Until now. A Swedish company called Candela is well into its second hydrofoil boat model, the C-8, followup to the (you guessed it) C-7, and on sale right now. The C-8 is 100% electric. It’s 28 feet long, 8.2 feet wide (“The Beam,” for all you pirates), and weighs just 3858 pounds, including its 69-kWh battery.

The battery comes from fellow Swede Polestar (which is part of Volvo, which is part of Geely). In fact, it’s the same battery you’ll find in the Polestar 2 electric car, which makes perfect sense—why reinvent the battery? Just build the boat around it.

Those 69 kWh are charged on the dock via 11-kW 3-phase AC charging or via the Polestar DC charging if you’re in a hurry. They say they are working with docks across America to install chargers, but you can just plug yours in at your home dock. All marinas have power outlets at their docks already, don’t they?

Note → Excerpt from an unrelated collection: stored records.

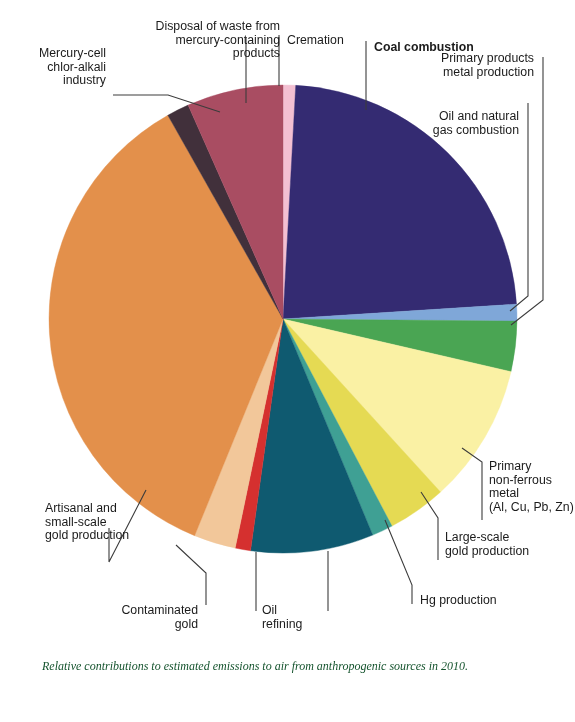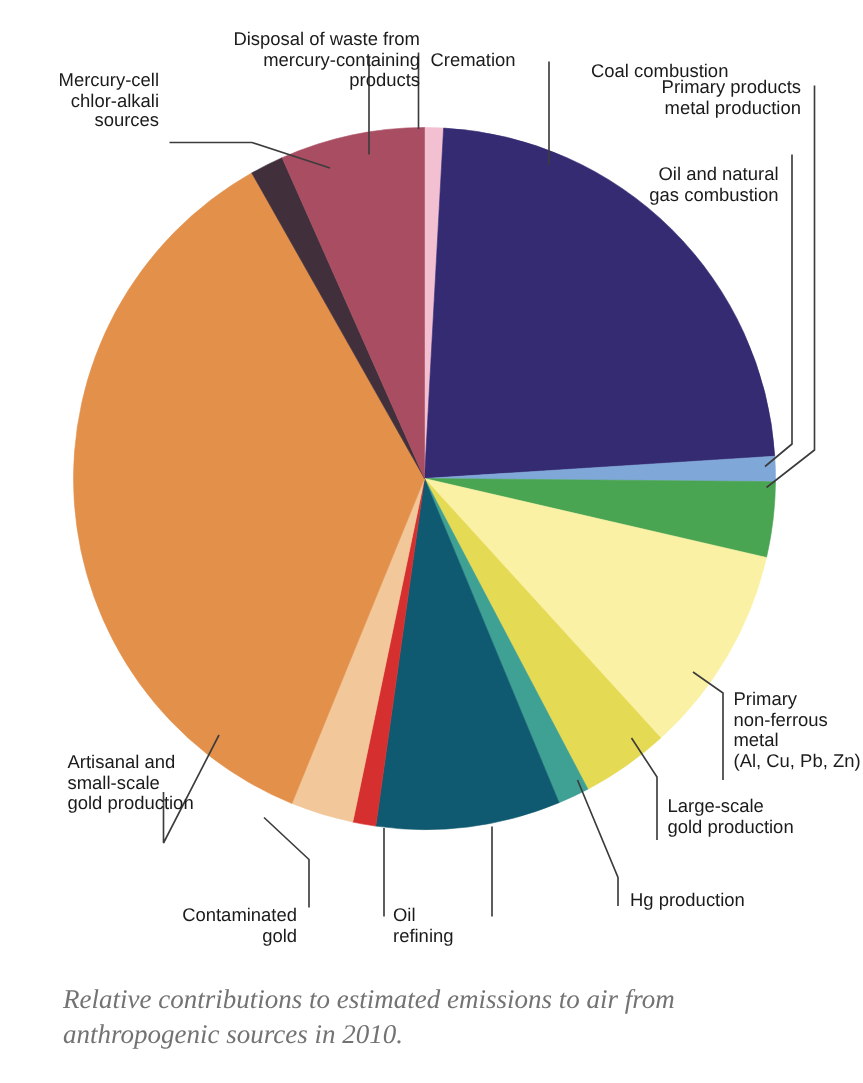--- a/index.html
+++ b/index.html
@@ -92,7 +92,7 @@
 
   <div class="lbl right" style="left:10px;top:47px;width:96px;">Mercury-cell
 chlor-alkali
-sources</div>
+industry</div>
 
   <div class="lbl left" style="left:287px;top:34px;width:120px;">Cremation</div>
 

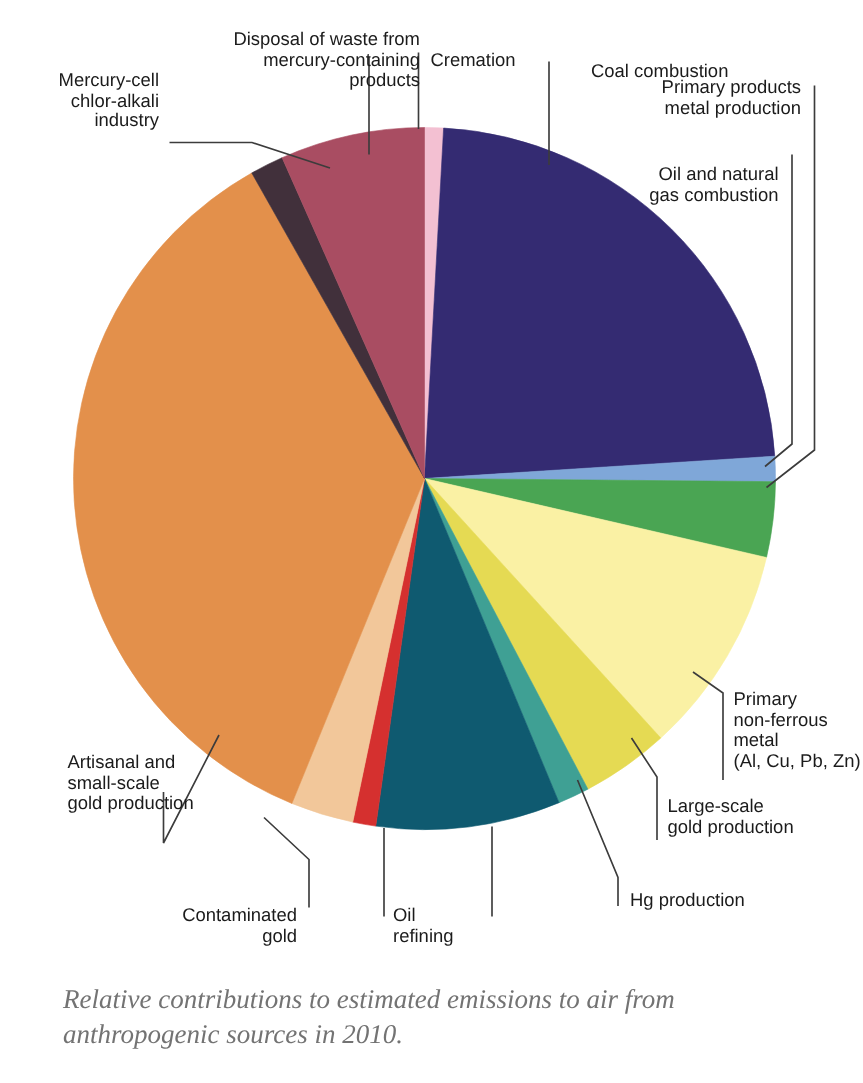--- a/index.html
+++ b/index.html
@@ -96,7 +96,7 @@
 
   <div class="lbl left" style="left:287px;top:34px;width:120px;">Cremation</div>
 
-  <div class="lbl left" style="left:394px;top:41px;width:140px;">Coal combustion</div>
+  <div class="lbl left" style="left:374px;top:41px;width:140px;font-weight:bold;">Coal combustion</div>
 
   <div class="lbl right" style="left:400px;top:52px;width:134px;">Primary products
 metal production</div>

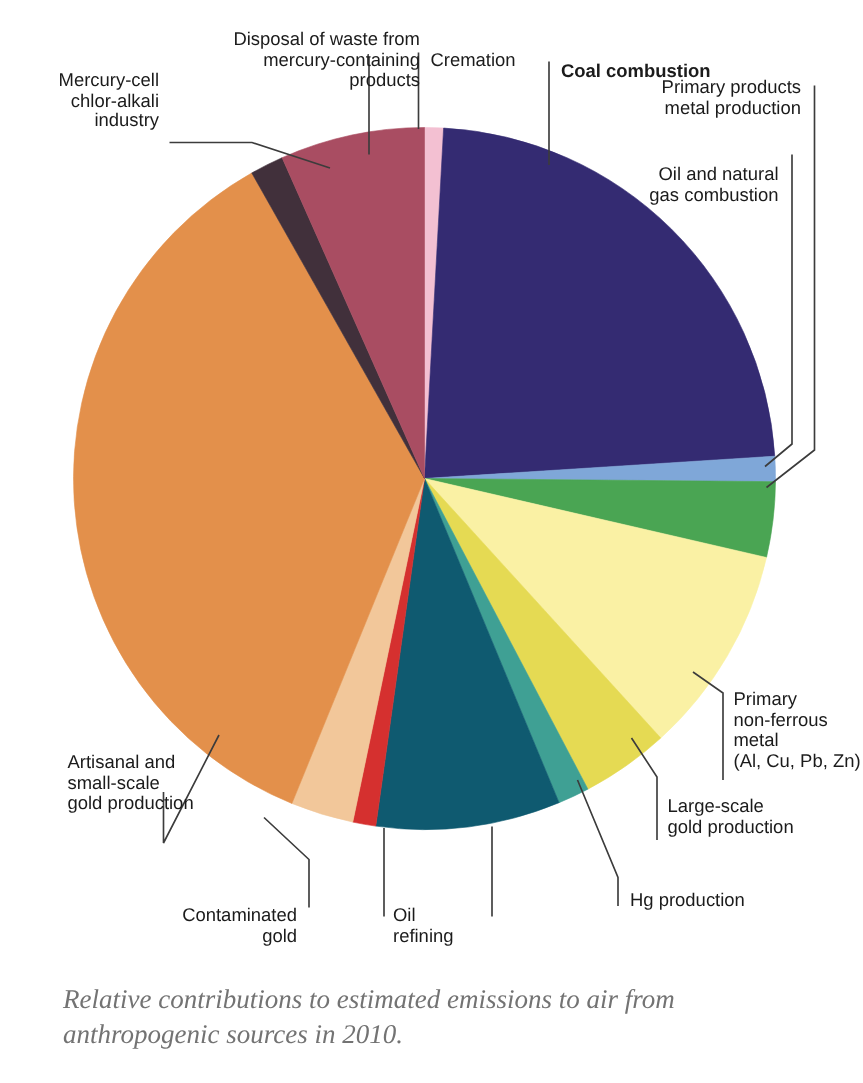--- a/index.html
+++ b/index.html
@@ -30,9 +30,9 @@
     left:42px;top:655px;width:500px;
     font-family:"Liberation Serif", serif;
     font-style:italic;
-    font-size:18px;
+    font-size:12px;
     line-height:23px;
-    color:#737373;
+    color:#14532d;
   }
 </style>
 </head>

candela c8 hydrofoil electric boat
C-8 taking off.Candela

The 69-kWh battery is good for 57 nautical miles of cruising, or 65.6 land miles for you landlubbers. That’s at 22 knots cruising speed, or 25.3 mph. Top speed is 30 knots, or 34.5 mph. So, from Los Angeles Harbor it’ll get you to Catalina and back, for instance. Or from Woods Hole to Martha’s Vineyard. Or from Monte Carlo to St. Tropez. But not from West Palm Beach to Freeport.